DAIZIN

This is just a forum for me to vent and try to be creative. Hopefully it'll make me rich, though not neccessarily famous. Who needs fame? Anyway, stranger things have happened. Haven't they?

3.23.2005

I USED TO LOVE HIM

Do you find Michael Jackson to be a disturbing figure? I do.

It's extra-disturbing for me because I grew up with Mike. No, I didn't live in Gary (not far, in Chicago actually). What I mean is that, from the moment my sister brought home "I Want You Back" for me when I was about six or seven years old, I was hooked. I lived Michael Jackson and the Jackson 5. I remember that I had a big poster of them in concert, and I discovered that if I stared at it long enough for my eyes to start watering, it looked like they were dancing. Get the picture? Obsession. Daydreaming about hanging out with Mike and his brothers. Having imaginary concerts in front of my parents' console stereo in which I was either Michael himself, or the Jackson's long-lost brother or cousin. That kind of thing, you know?

Around the age of twelve or so I began to get into rock - stuff like Aerosmith, Kiss, Rush, etc. The Jackson 5 began to lose their allure for me. As I experienced that phenomenon known as adolescence, Michael Jackson receded into the background of my consciousness, replaced by Ted Nugent. (I'm only half-kidding).

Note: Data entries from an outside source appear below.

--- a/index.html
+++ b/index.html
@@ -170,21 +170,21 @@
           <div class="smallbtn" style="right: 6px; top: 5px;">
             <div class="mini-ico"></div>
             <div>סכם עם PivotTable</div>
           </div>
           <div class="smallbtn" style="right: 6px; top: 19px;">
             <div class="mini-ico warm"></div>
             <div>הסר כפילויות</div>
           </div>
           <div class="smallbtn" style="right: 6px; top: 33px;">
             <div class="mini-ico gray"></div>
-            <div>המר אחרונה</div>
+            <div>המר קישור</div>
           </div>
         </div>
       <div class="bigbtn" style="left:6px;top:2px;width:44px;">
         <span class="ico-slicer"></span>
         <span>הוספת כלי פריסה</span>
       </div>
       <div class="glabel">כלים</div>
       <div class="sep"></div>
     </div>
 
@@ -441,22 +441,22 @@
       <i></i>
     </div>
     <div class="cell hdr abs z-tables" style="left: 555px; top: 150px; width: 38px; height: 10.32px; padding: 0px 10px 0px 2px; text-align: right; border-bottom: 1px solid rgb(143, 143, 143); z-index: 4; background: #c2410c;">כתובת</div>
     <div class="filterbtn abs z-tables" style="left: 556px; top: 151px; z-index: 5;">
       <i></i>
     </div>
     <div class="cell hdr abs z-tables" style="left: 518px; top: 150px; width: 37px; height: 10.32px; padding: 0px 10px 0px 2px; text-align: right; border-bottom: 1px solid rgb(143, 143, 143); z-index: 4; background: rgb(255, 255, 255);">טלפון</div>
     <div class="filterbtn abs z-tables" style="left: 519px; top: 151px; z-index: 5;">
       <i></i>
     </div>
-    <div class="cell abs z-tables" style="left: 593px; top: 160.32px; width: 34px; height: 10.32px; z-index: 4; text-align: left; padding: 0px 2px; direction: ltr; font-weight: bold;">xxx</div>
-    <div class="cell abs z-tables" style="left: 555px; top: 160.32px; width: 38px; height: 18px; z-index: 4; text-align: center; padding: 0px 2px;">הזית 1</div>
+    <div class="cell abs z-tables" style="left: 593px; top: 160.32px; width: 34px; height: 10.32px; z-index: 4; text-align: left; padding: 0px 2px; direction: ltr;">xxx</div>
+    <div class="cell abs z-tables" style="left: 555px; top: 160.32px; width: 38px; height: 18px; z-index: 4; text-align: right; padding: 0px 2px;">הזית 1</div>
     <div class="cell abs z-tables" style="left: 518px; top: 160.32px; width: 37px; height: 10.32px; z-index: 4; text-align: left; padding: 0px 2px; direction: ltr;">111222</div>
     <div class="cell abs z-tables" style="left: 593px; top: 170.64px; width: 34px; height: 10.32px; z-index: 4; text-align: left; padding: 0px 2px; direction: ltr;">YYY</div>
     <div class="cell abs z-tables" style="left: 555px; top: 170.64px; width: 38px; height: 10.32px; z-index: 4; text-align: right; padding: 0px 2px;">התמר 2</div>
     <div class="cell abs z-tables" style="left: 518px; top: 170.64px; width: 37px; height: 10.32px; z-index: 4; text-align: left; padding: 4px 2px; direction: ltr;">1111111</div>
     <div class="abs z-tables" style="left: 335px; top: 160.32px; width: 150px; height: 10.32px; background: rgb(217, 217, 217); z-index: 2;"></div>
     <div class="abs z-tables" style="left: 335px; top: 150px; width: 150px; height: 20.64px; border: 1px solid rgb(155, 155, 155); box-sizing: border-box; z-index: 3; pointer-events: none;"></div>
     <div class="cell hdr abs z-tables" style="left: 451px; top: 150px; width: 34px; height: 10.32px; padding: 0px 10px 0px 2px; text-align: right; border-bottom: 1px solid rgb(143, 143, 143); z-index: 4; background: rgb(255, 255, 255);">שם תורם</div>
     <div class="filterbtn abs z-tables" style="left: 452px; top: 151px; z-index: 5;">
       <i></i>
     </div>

Then, in 1982, Mike blew up again. Actually he had started blowing up a few years earlier, with his "Off the Wall" album, but I was still too immersed in all things rock to notice. But by the time that "Thriller" came along I had finally returned from my rock n roll exile - besides, "Thriller" and its accompanying mania was hard to ignore. So, yeah, I got into my childhood "god" again, though not quite like before. Prince had taken the throne from Rush, who had seized it after Mike had been unseated. But, still, it was nice to have Mike back again.

Then things got weird. Actually, one main thing disturbed me - Mike's appearance. His features were changing. His nose got thinner and thinner. I think somebody got him in the chin with an axe. And there seemed to be other, less easily identifiable changes. The most disturbing was something that I thought that I was just imagining at first. By the time "Bad" came out, three years after "Thriller" took over the world, it was an unmistakable fact - Mike was getting lighter.

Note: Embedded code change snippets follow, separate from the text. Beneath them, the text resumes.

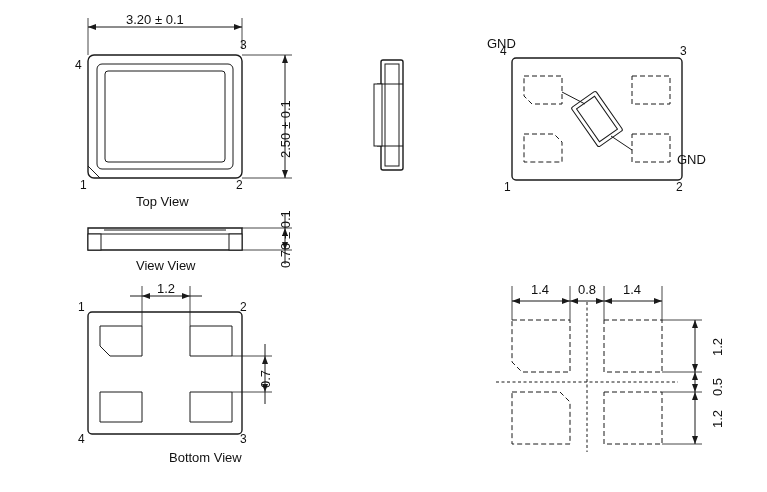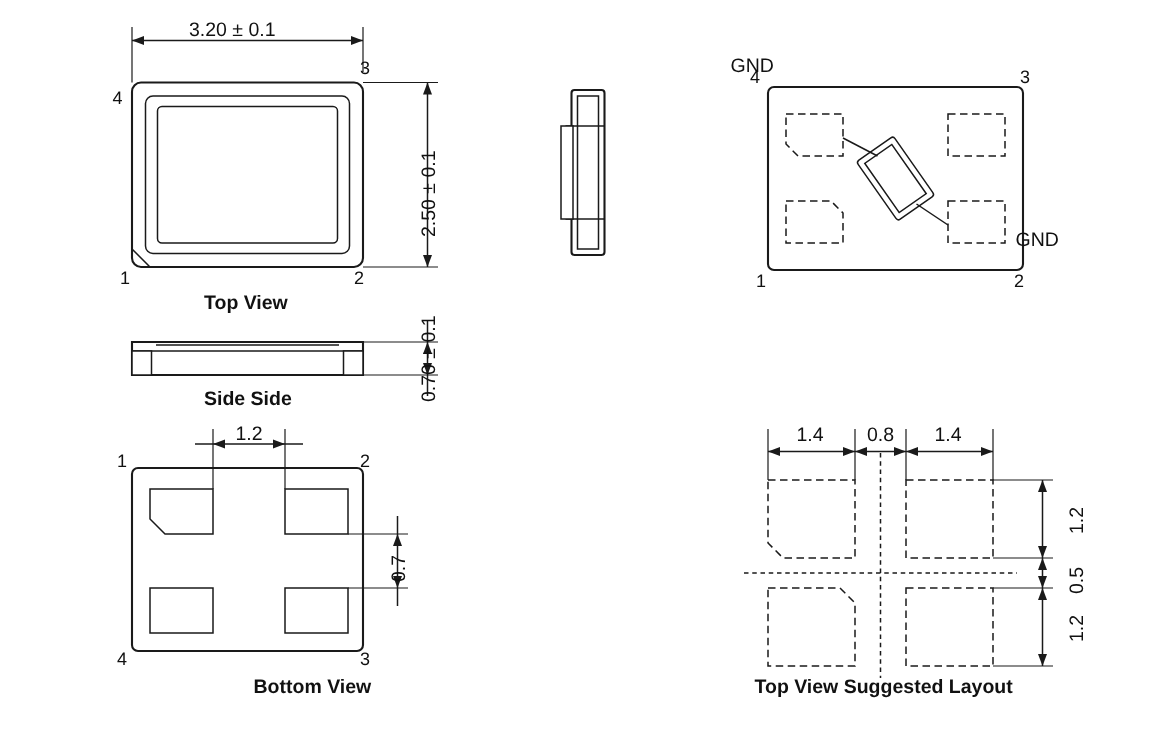--- a/index.html
+++ b/index.html
@@ -20,21 +20,21 @@
     width: 767px;
     height: 492px;
   }
   .lbl {
     position: absolute;
     font-size: 13px;
     color: #111;
     white-space: nowrap;
   }
   .lbl.bold {
-    font-weight: bold;
+    font-weight: normal;
   }
   .lbl.pin {
     font-size: 12px;
   }
   .vert {
     transform-origin: left top;
     transform: rotate(-90deg);
   }
   svg {
     position: absolute;
@@ -206,35 +206,34 @@
   <div class="lbl" style="left:677px; top:152px;">GND</div>
 
   <div class="lbl pin" style="left:500px; top:44px;">4</div>
   <div class="lbl pin" style="left:680px; top:44px;">3</div>
   <div class="lbl pin" style="left:504px; top:180px;">1</div>
   <div class="lbl pin" style="left:676px; top:180px;">2</div>
 
 
   <div class="lbl vert" style="left:278px; top:268px;">0.70 ± 0.1</div>
 
-  <div class="lbl bold" style="left:136px; top:258px;">Side Side</div>
+  <div class="lbl bold" style="left:136px; top:258px;">View View</div>
 
   <div class="lbl" style="left:157px; top:281px;">1.2</div>
   <div class="lbl vert" style="left:258px; top:388px;">0.7</div>
 
   <div class="lbl pin" style="left:78px; top:300px;">1</div>
   <div class="lbl pin" style="left:240px; top:300px;">2</div>
   <div class="lbl pin" style="left:78px; top:432px;">4</div>
   <div class="lbl pin" style="left:240px; top:432px;">3</div>
 
   <div class="lbl bold" style="left:125px; top:450px;margin-left:44px;">Bottom View</div>
 
   <div class="lbl" style="left:531px; top:282px;">1.4</div>
   <div class="lbl" style="left:578px; top:282px;text-align:center;">0.8</div>
   <div class="lbl" style="left:623px; top:282px;">1.4</div>
 
   <div class="lbl vert" style="left:710px; top:356px;">1.2</div>
   <div class="lbl vert" style="left:710px; top:396px;">0.5</div>
   <div class="lbl vert" style="left:710px; top:428px;">1.2</div>
 
-  <div class="lbl bold" style="left:503px; top:450px;">Top View Suggested Layout</div>
 
 </div>
 
 </body></html>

That was very troubling. It's hard to be proud of a black man who appears as if he doesn't want to be black. Sammy Davis was very suspect in the eyes of many black folks, and he never got a shade lighter! His metamorphosis was all done with mirrors. Mike actually was getting lighter in front of my very eyes! Scary!

When he came out with his last album, "Invincible," (which wasn't nearly as bad as people claimed it was) and I saw the video for his first single, I was barely able to watch it. He had ceased to look like a human being. I can't help but wonder what kind of incredible self-hatred would drive a person to deform themselves like that.

To see Michael Jackson now, and all of the nuttiness, real go-away-to-prison type nuttiness, is particularly poignant for me. To paraphrase Common, "I used to love him."